Come qualcuno ricorderà, il 22 settembre 2012 si tenne il concerto Italia loves Emilia. Per la sigla finale, da cui fu tratto un video, fu scelta la canzone  A muso duro.

Nonostante il testo cantato dal compianto Pierangelo Bertoli avesse tutto un altro significato, ho sempre trovato questa scelta azzeccata.

Sostenere che la canzone paragona la vita alla strada sarebbe quantomeno superficiale: una di quelle constatazioni che si fanno mentre andiamo in ufficio di mattina, con il muso di chi vorrebbe essere in tutt’altro luogo.

La vita somiglia anche ad una corsa a tappe: giorno dopo giorno, costruiamo quello che sarà il nostro avvenire e, anche quando sembriamo fermi, in realtà stiamo solo recuperando le forze per affrontare ciò che ci riserverà il futuro.
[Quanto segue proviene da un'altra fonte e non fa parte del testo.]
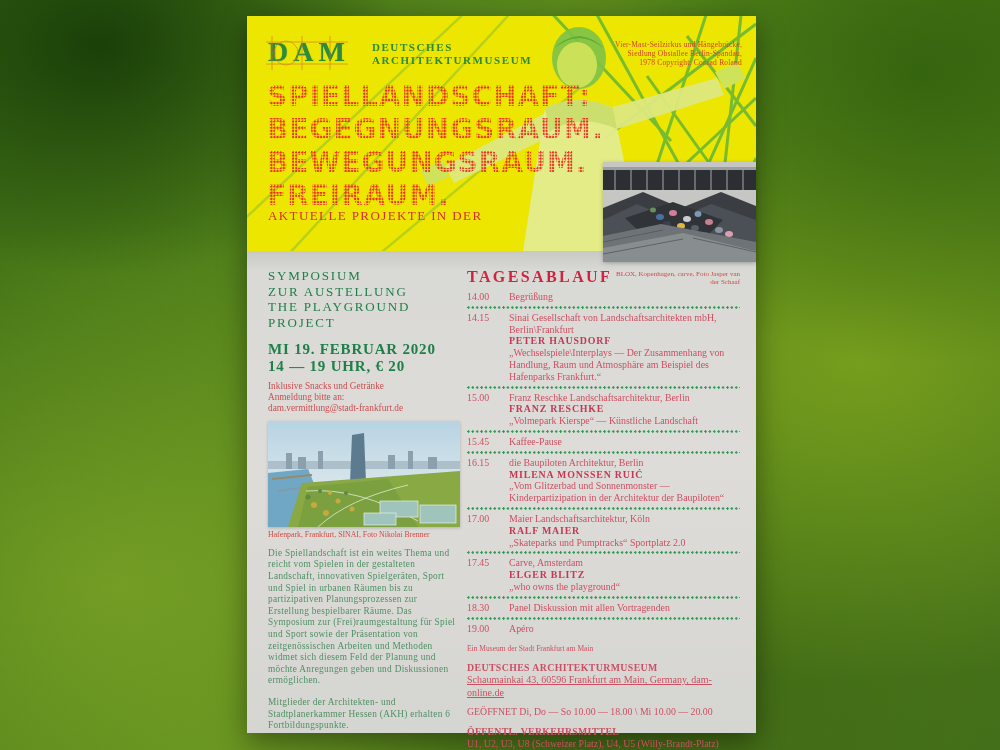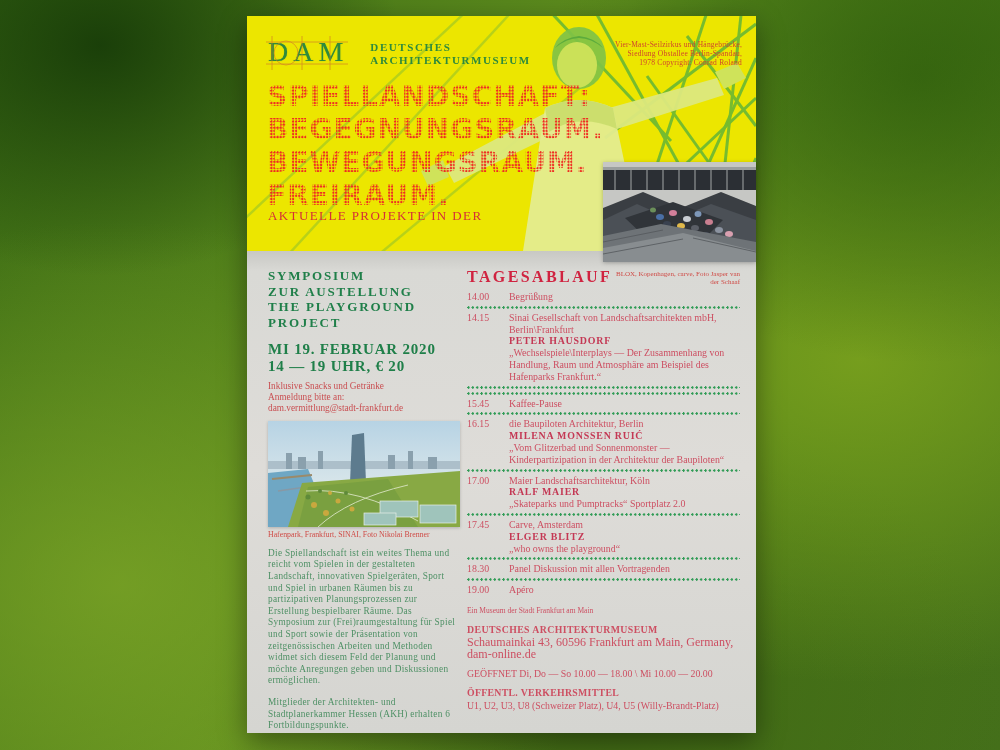--- a/index.html
+++ b/index.html
@@ -19,7 +19,7 @@
   .hdr{position:relative;width:509px;height:235px;background:#ece600;overflow:hidden;}
   .boysvg{position:absolute;inset:0;width:100%;height:100%;}
   .logo-row{position:absolute;left:21px;top:22px;display:flex;align-items:flex-start;}
-  .dam{font-size:28px;font-weight:normal;color:#2e8a3c;letter-spacing:5px;line-height:28px;
+  .dam{font-size:28px;font-weight:bold;color:#2e8a3c;letter-spacing:5px;line-height:28px;
        text-shadow:0 0 1px rgba(46,138,60,.5);position:relative;}
   .dam-marks{position:absolute;left:-4px;top:-4px;}
   .museum{margin-left:22px;margin-top:3px;color:#2e8a3c;font-size:11px;font-weight:bold;

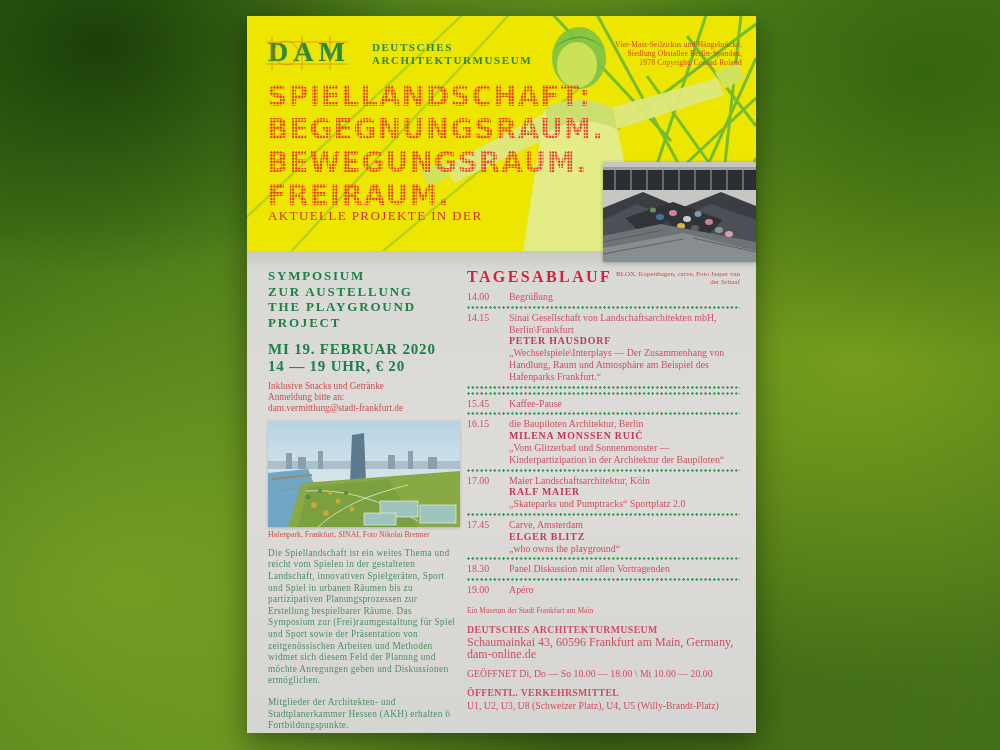--- a/index.html
+++ b/index.html
@@ -43,7 +43,7 @@
         background:linear-gradient(180deg,#c8c8c4,#d9d9d5 20px,#dedcd8 45%,#d5d5d1);}
   .colL{position:absolute;left:21px;top:0;width:192px;}
   .colR{position:absolute;left:220px;top:0;width:273px;}
-  .sym{margin-top:17px;color:#1f7f49;font-size:13px;line-height:15.7px;letter-spacing:1.8px;font-weight:bold;}
+  .sym{margin-top:17px;color:#1f7f49;font-size:13px;line-height:15.7px;letter-spacing:1.8px;font-weight:normal;}
   .date{margin-top:10px;color:#1f7f49;font-size:15px;line-height:17px;letter-spacing:.8px;font-weight:bold;}
   .contact{margin-top:6px;color:#c94f52;font-size:9.3px;line-height:11px;}
   .hafen{margin-top:7px;width:192px;height:106px;box-shadow:0 1px 3px rgba(0,0,0,.2);}

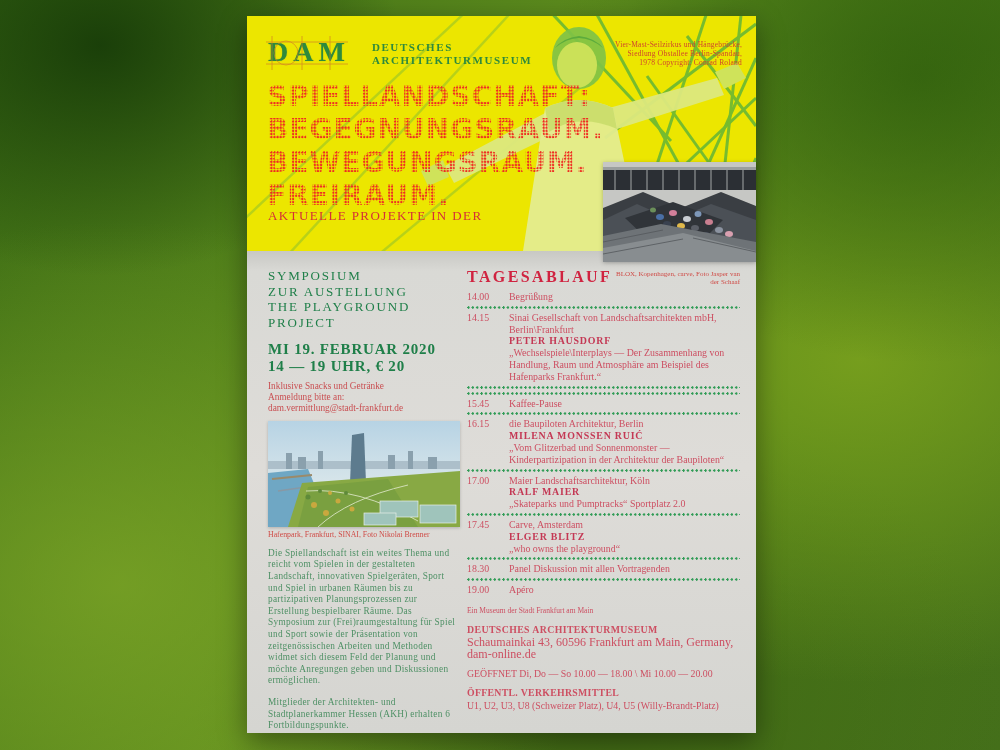--- a/index.html
+++ b/index.html
@@ -290,6 +290,14 @@
               </div>
             </div>
             <div class="dotsep"></div>
+            <div class="srow">
+              <div class="stime">15.00</div>
+              <div class="sdesc">
+                <div class="ln">Franz Reschke Landschaftsarchitektur, Berlin</div>
+                <div class="ln sname">FRANZ RESCHKE</div>
+                <div class="ln">„Volmepark Kierspe“ — Künstliche Landschaft</div>
+              </div>
+            </div>
             <div class="dotsep"></div>
             <div class="srow">
               <div class="stime">15.45</div>

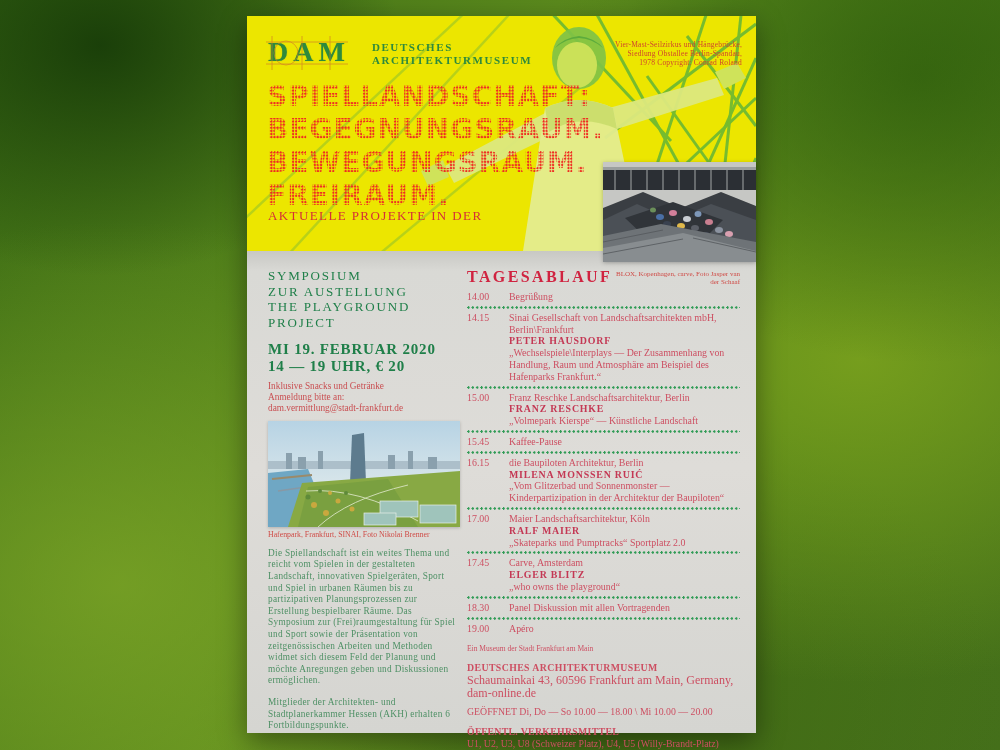--- a/index.html
+++ b/index.html
@@ -64,7 +64,7 @@
   .foot{margin-top:10px;color:#cd4f62;}
   .f-note{font-size:7.5px;line-height:9px;}
   .f-name{margin-top:9px;font-size:9.8px;font-weight:bold;letter-spacing:.4px;line-height:12px;}
-  .f-addr{font-size:12px;line-height:12.5px;}
+  .f-addr{font-size:10px;line-height:12.5px;text-decoration:underline;}
   .f-hours{margin-top:7px;font-size:9.8px;line-height:12.5px;}
   .f-tl{margin-top:7px;font-size:9.8px;font-weight:bold;letter-spacing:.3px;line-height:12.5px;}
   .f-tr{font-size:9.8px;line-height:12.5px;}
Così facendo, come dice Bertoli

alla fine della strada potrò dire che i miei giorni li ho vissuti

Poco importa se, lungo la strada, incontreremo qualche persona che ci ostacola: noi sappiamo di essere sulla strada giusta.

L’esempio più immediato possiamo averlo pensando ad un qualsiasi campione sportivo. Anche se vediamo solo il risultato finale della sua performance, sappiamo che dietro la vittoria o il conseguimento di un risultato di alto livello c’è un duro allenamento.

Provate ad immaginare il viso di questo atleta ipotetico: i suoi tratti contriti dallo sforzo ricordano più il muso di un brutto animale. Io non mi fermerei a ciò che ci suggerisce la vista.

Quello che sta dietro a questo muso può essere definito con una sola parola: determinazione. Certo, a volte la determinazione sembra venire a mancare, ma sono proprio gli atleti che ci devono dare l’esempio. Anche se si allenano tutti i giorni, loro ed i loro allenatori conoscono benissimo l’importanza del riposo.

In fin dei conti, anche noi lo conosciamo bene: non conosco una sola persona che abbia il viso fresco e riposato dopo una giornata di lavoro.

La vita non è solo lavoro, anche se a volte sembra ed è faticosa. Occorre saper gestire bene le forze e non avere il muso di un animale ferito.